Photo Credit: Pexels/Shantanu Kumar
GPT-4 can outperform human analysts when it comes to predicting the future on the basis of financial statement analysis, claimed a new research paper. The paper, which has been published in a preprint journal found in its tests that GPT-4 gave superior results compared to human counterparts in the short-term period (ranging between one month to six months). It achieved 60.31 percent accuracy in its predictions compared to 56.7 percent of human analysts. However, the paper did not suggest that the AI model could replace humans.
Published in the preprint journal Social Science Research Network (SSRN), the 54-page paper titled “Financial Statement Analysis with Large Language Models” attempted to find out the role conventional artificial intelligence (AI) models can play in analysing the financial statements of an organisation and predicting its performance in the stock market in the near future.
Such analysis has always been understood to be very complicated as a wide range of factors can influence the performance of companies. Even as some financial firms use artificial neural networks (ANN) to assist individuals in their analysis, large language models (LLMs) have not been used for this. The researchers wanted to see if a state-of-the-art (SOTA) LLM such as GPT-4 can be a valuable addition to this or not.
Researchers fed GPT-4 anonymised and standardised corporate financial statements (to prevent biases emerging from mentioning the company's name). Next, the researchers used two methods to test the capabilities of the LLM. The first was designing a simple prompt that directed the chatbot to analyse the statements and predict future earnings. The second was to use a “chain-of-thought' (CoT) prompt that taught the AI model to mimic financial analysts.
The CoT method asked GPT-4 to identify notable trends, compute key financial ratios, and to form expectations about future earnings. While the simple prompt did not fetch noteworthy results, the CoT prompts achieved 60.31 percent which was higher than the average human analyst's performance.

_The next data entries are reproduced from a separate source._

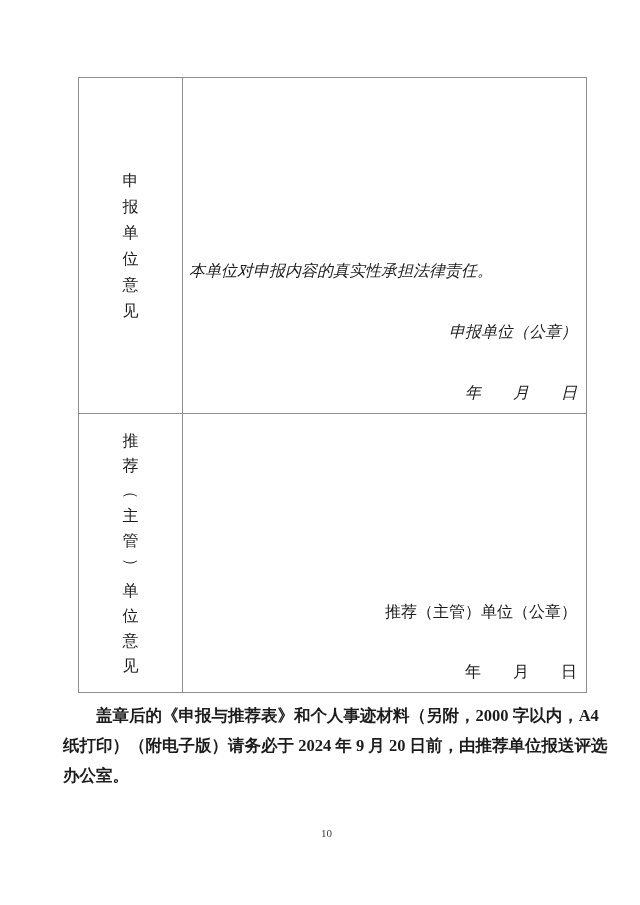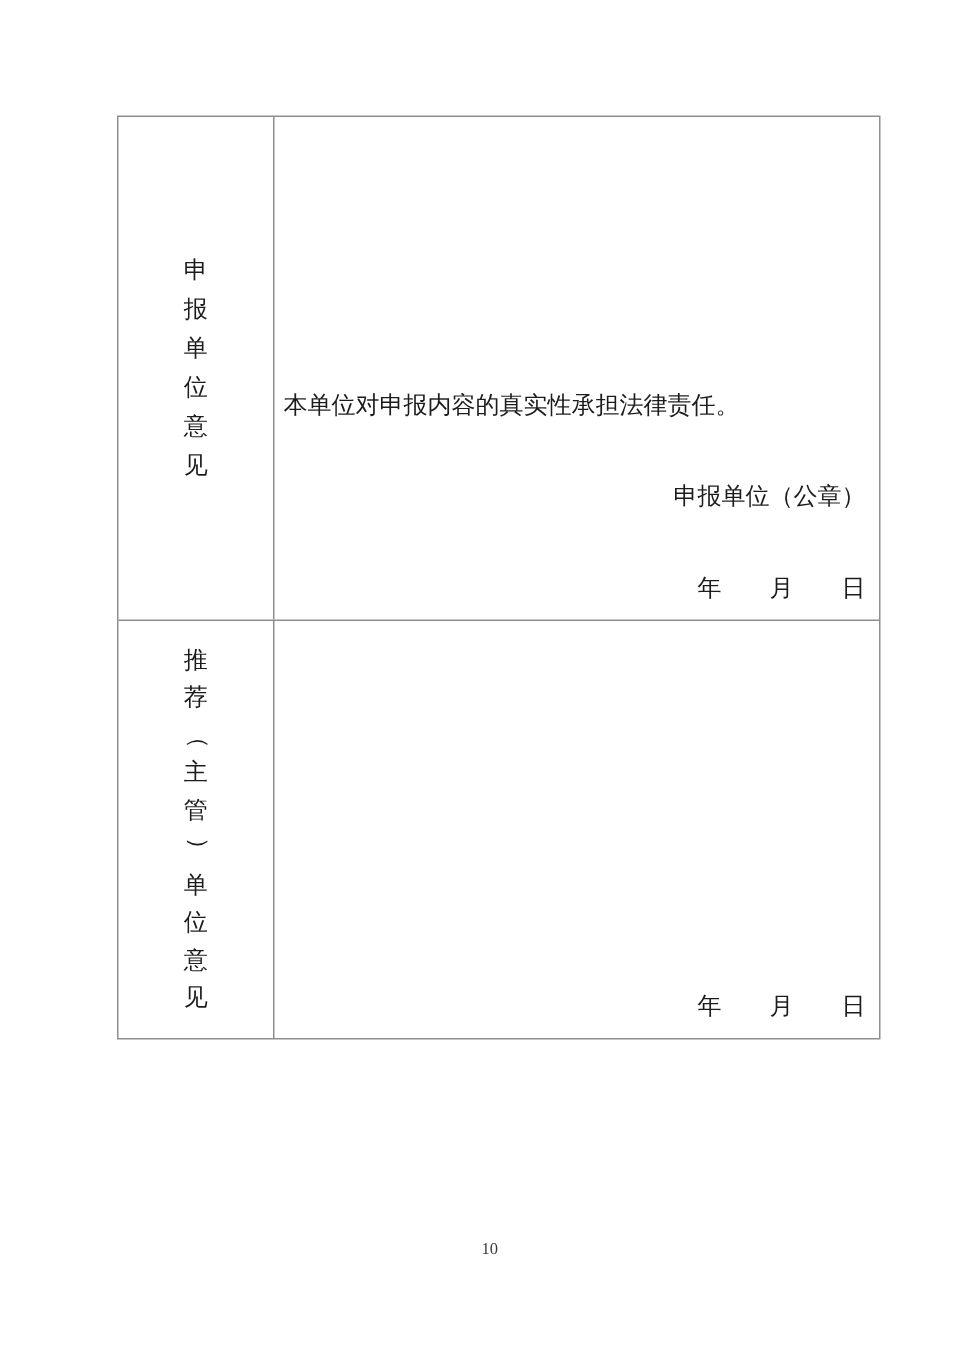"本单位对申报内容的真实性承担法律责任。" .t-row.first .content-cell .line { font-style: none -> italic }
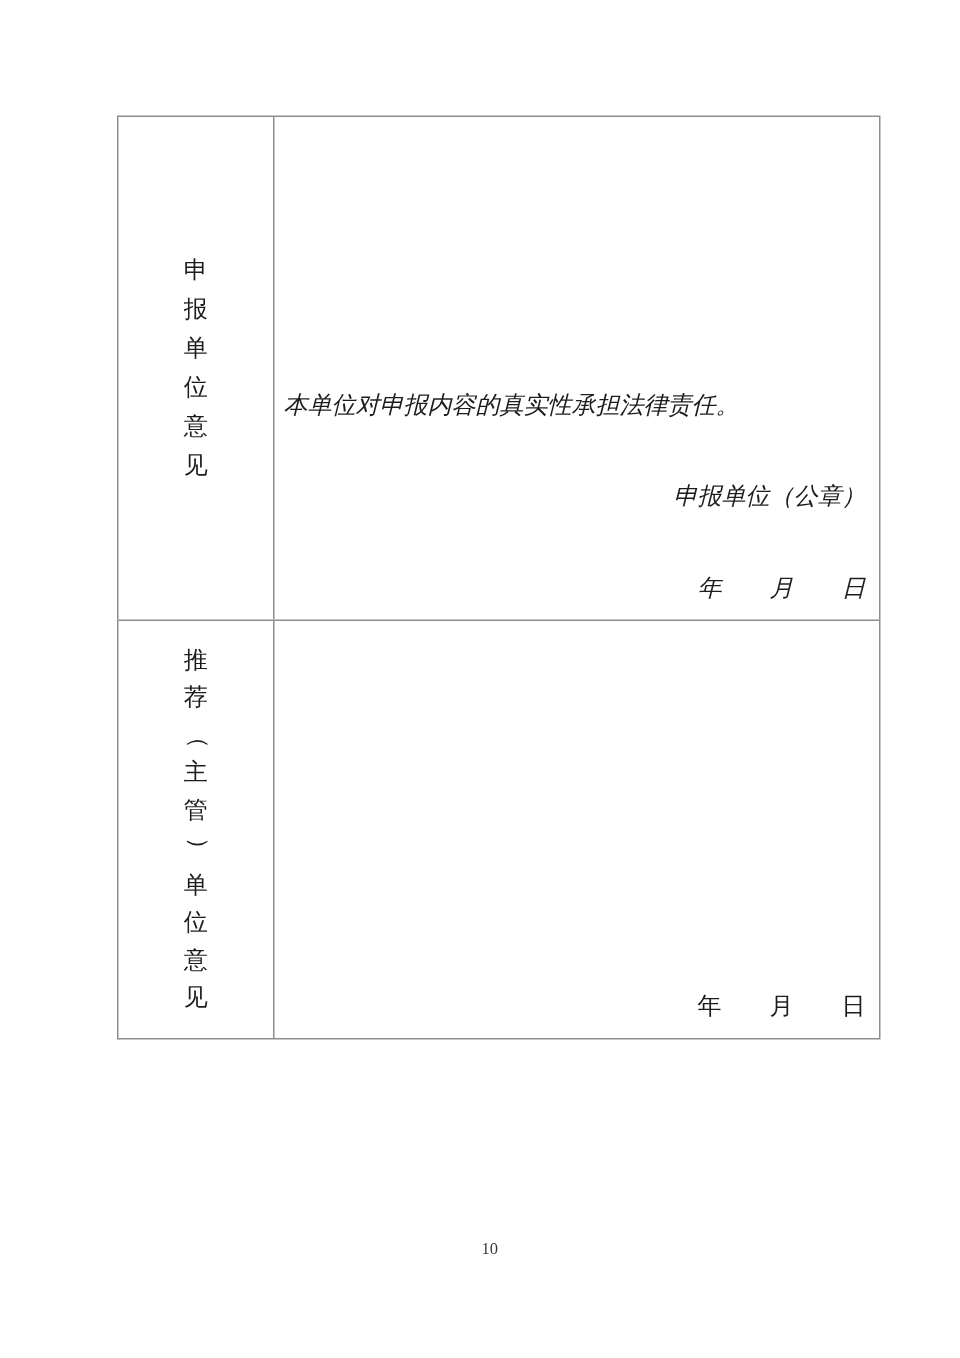"推荐（主管）单位（公章）" div.line { html: none -> <div>推荐（主管）单位（公章）</div> }
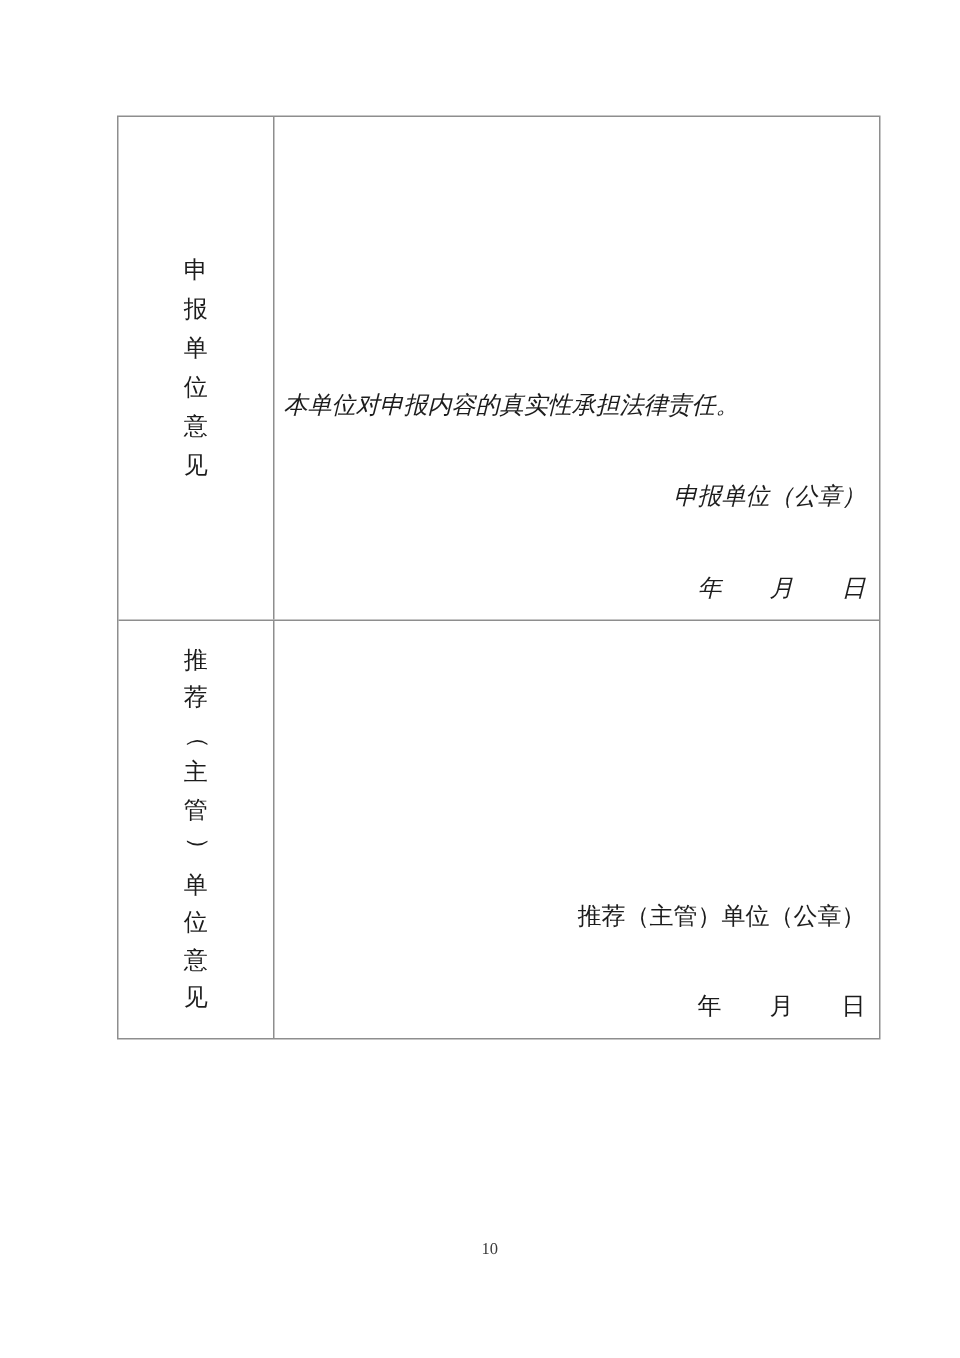"盖章后的《申报与推荐表》和个人事迹材料（另附，2000 字以内，A4" div.note { html: none -> <div> <div>盖章后的《申报与推荐表》和个人事迹材料（另附，2000 字以内，A4</div> <div>纸打印）（附电子版）请务必于 2024 年 9 月 20 日前，由推荐单位报送评选</div> <div>办公室。</div> </div> }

“We find that an LLM excels in a quantitative task that requires intuition and human-like reasoning. The ability to perform tasks across domains points towards the emergence of Artificial General Intelligence,” the paper stated.
However, the researchers were quick to point out that GPT and human analysts are complementary instead of the former replacing the latter. Specifically, the paper claimed that LLMs have an advantage in areas where humans tend to show bias and disagreement. Humans, similarly, add value when the analysis requires additional contextual information that is not likely to be available within the financial data.